Résumé de la décision
Dans cette affaire, le ministre d'État, ministre de la Transition écologique et solidaire, conteste un arrêt du 4 avril 2017 de la cour administrative d'appel de Lyon qui a annulé un jugement rejetant la demande de l'association de chasse des Genebrières, ainsi que deux décisions du préfet de la Loire du 23 juin 2011. Ces décisions rejetaient l'opposition de l'association à l'inclusion de certains terrains dans l'ACCA (association communale de chasse agréée) de Roche. La cour a annulé l'arrêté du 23 juin 2011 dans son intégralité, ce qui a été jugé excessif par le ministre. Le Conseil d'État a donc annulé l'arrêt de la cour en tant qu'il n'avait pas limité l'annulation aux seules dispositions contestées, renvoyant l'affaire à la cour administrative d'appel de Lyon pour qu'elle statue de manière appropriée.
Arguments pertinents
1. Divisibilité des dispositions : La cour a reconnu que les dispositions de l'arrêté attaqué étaient divisibles, ce qui implique que l'annulation d'une partie ne nécessite pas l'annulation complète de l'acte. En conséquence, le ministre a eu raison de faire appel sur ce point, affirmant que la cour avait méconnu son office en annulant l'ensemble de l'arrêté au lieu de se limiter aux terrains contestés. Une telle approche est conforme à la jurisprudence administrative qui défend l'idée de séparer les dispositions des actes administratifs lorsque cela est possible.
2. Suffisance des preuves présentées : La cour a jugé que l'association de chasse des Genebrières avait apporté la preuve suffisante de son droit de chasse par les baux cités, ce qui renforce la légitimité de son opposition.
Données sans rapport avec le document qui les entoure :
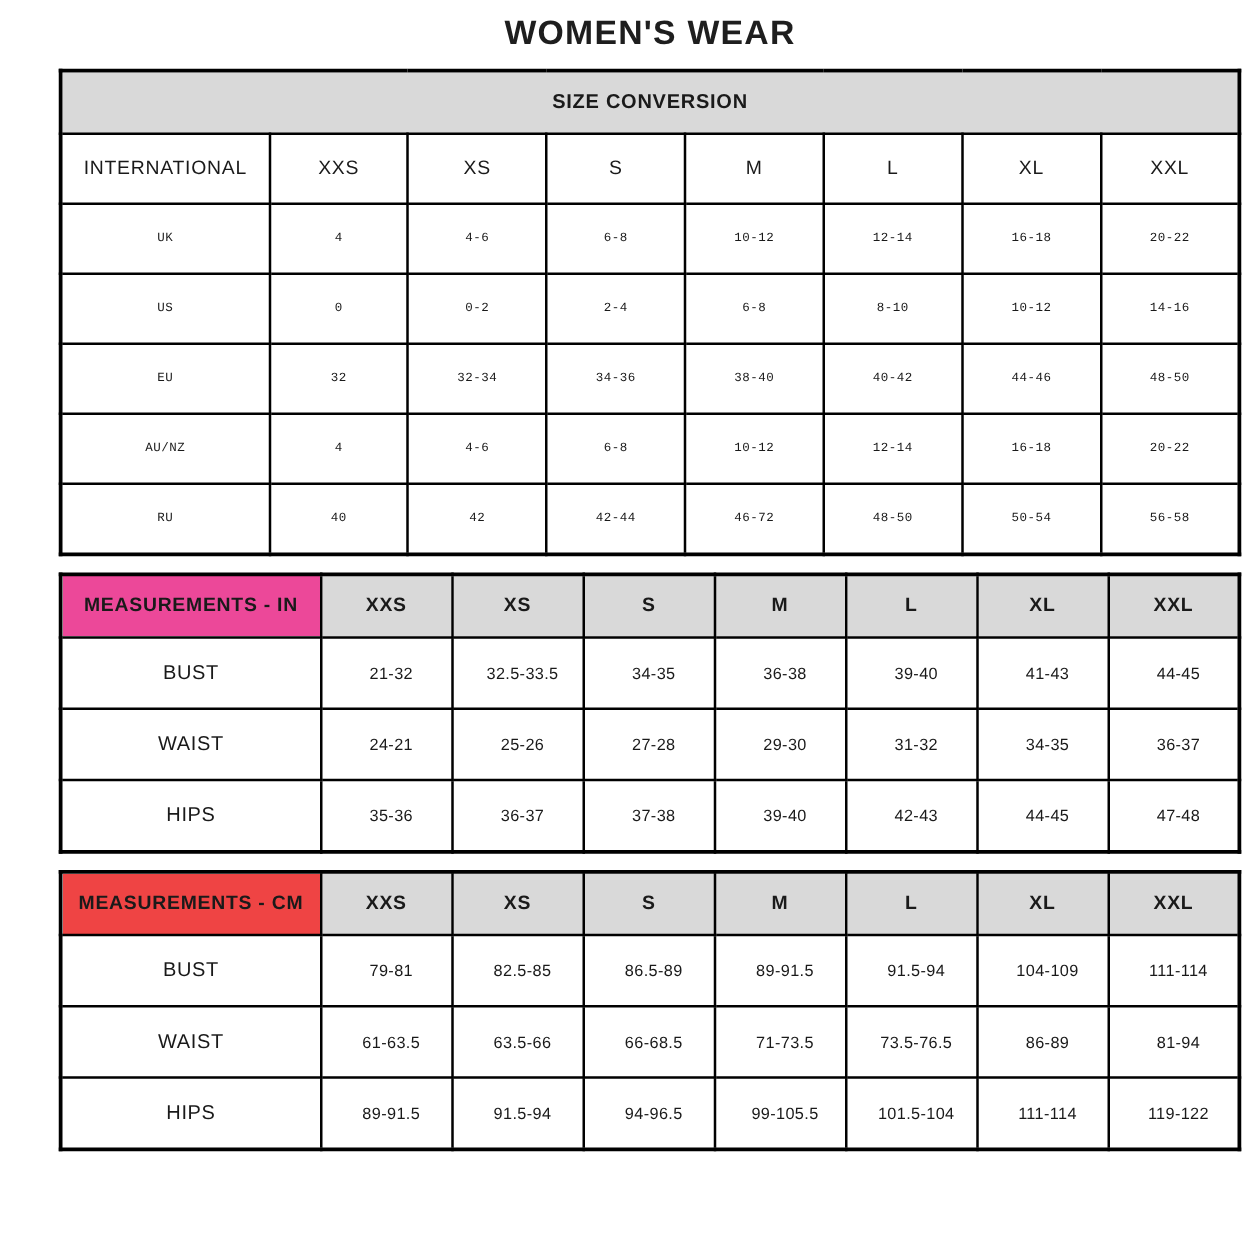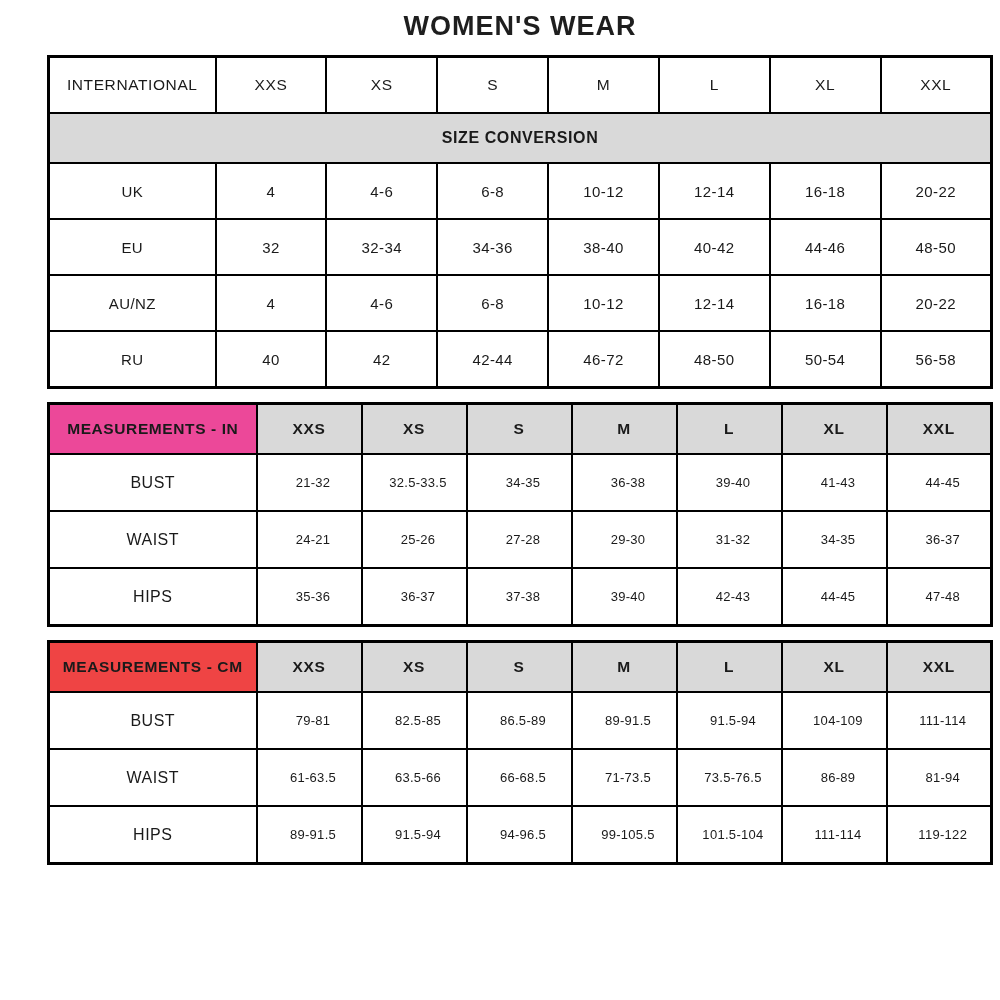--- a/index.html
+++ b/index.html
@@ -48,22 +48,23 @@
     letter-spacing: 0.6px;
   }
   .conv th.hdr {
     height: 54px;
     font-weight: normal;
     font-size: 15.5px;
     letter-spacing: 0.6px;
   }
   .conv td {
     height: 54px;
-    font-size: 15px;
+    font-size: 10px;
     letter-spacing: 0.4px;
+    font-family: Liberation Mono, monospace;
   }
   
   .meas { margin-top: 13px; }
   .meas th.size-hdr {
     height: 48px;
     background: #d9d9d9;
     font-size: 15.5px;
     font-weight: bold;
     letter-spacing: 0.6px;
   }
@@ -91,44 +92,54 @@
       <col style="width:167px">
       <col>
         <col>
         <col>
         <col>
         <col>
         <col>
         <col>
     </colgroup>
     <thead>
+      <tr>
+        <th class="banner" colspan="8" style="background: rgb(217, 217, 217);">SIZE CONVERSION</th>
+      </tr>
       <tr id="conv-head">
           <th class="hdr">INTERNATIONAL</th>
           <th class="hdr">XXS</th>
           <th class="hdr">XS</th>
           <th class="hdr">S</th>
           <th class="hdr">M</th>
           <th class="hdr">L</th>
           <th class="hdr">XL</th>
           <th class="hdr">XXL</th>
         </tr>
-      <tr>
-        <th class="banner" colspan="8" style="background: rgb(217, 217, 217);">SIZE CONVERSION</th>
-      </tr>
     </thead>
     <tbody id="conv-body">
         <tr>
           <td class="row-label">UK</td>
           <td class="val">4</td>
           <td class="val">4-6</td>
           <td class="val">6-8</td>
           <td class="val">10-12</td>
           <td class="val">12-14</td>
           <td class="val">16-18</td>
           <td class="val">20-22</td>
+        </tr>
+        <tr>
+          <td class="row-label">US</td>
+          <td class="val">0</td>
+          <td class="val">0-2</td>
+          <td class="val">2-4</td>
+          <td class="val">6-8</td>
+          <td class="val">8-10</td>
+          <td class="val">10-12</td>
+          <td class="val">14-16</td>
         </tr>
         <tr>
           <td class="row-label">EU</td>
           <td class="val">32</td>
           <td class="val">32-34</td>
           <td class="val">34-36</td>
           <td class="val">38-40</td>
           <td class="val">40-42</td>
           <td class="val">44-46</td>
           <td class="val">48-50</td>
Selon la décision, la cour a exercé un pouvoir d'appréciation souverain, ce qui prouve que le raisonnement était au moins fondé sur une analyse raisonnable des documents.
Interprétations et citations légales
1. Article L. 422-8 du Code de l'environnement :
- Cet article fixe les conditions dans lesquelles une association communale de chasse peut être créée, notamment la nécessité d’un accord amiable de 60 % des propriétaires représentant 60 % de la superficie. Ce cadre juridique établit les bases sur lesquelles l'autorité préfectorale peut agir pour créer l'ACCA.
2. Article R. 422-10 du Code de l'environnement :
- Il précise que « l'association communale est constituée sur les terrains autres que ceux [...] 3° Ayant fait l'objet de l'opposition des propriétaires ou détenteurs de droits de chasse sur des superficies d'un seul tenant supérieures aux superficies minimales mentionnées à l'article L. 422-13 ». Ce passage sous-entend qu'une opposition légitime empêchera l'intégration des terrains dans l'ACCA si celle-ci est appropriée.
3. Article R. 422-22 du Code de l'environnement :
- Cet article précise que les droits de chasse doivent être attestés par des documents officiels pour leur reconnaissance. Le Conseil d'État a souligné que la cour a correctement constaté que les baux fournis par l'association justifiaient légalement l'étendue des droits de chasse.
En résumé, la décision met l'accent sur la nécessité de limiter l'annulation des actes administratifs à leurs portions effectivement contestées, tout en réaffirmant l'importance d'une preuve documentée pour la reconnaissance des droits de chasse au sein des communes.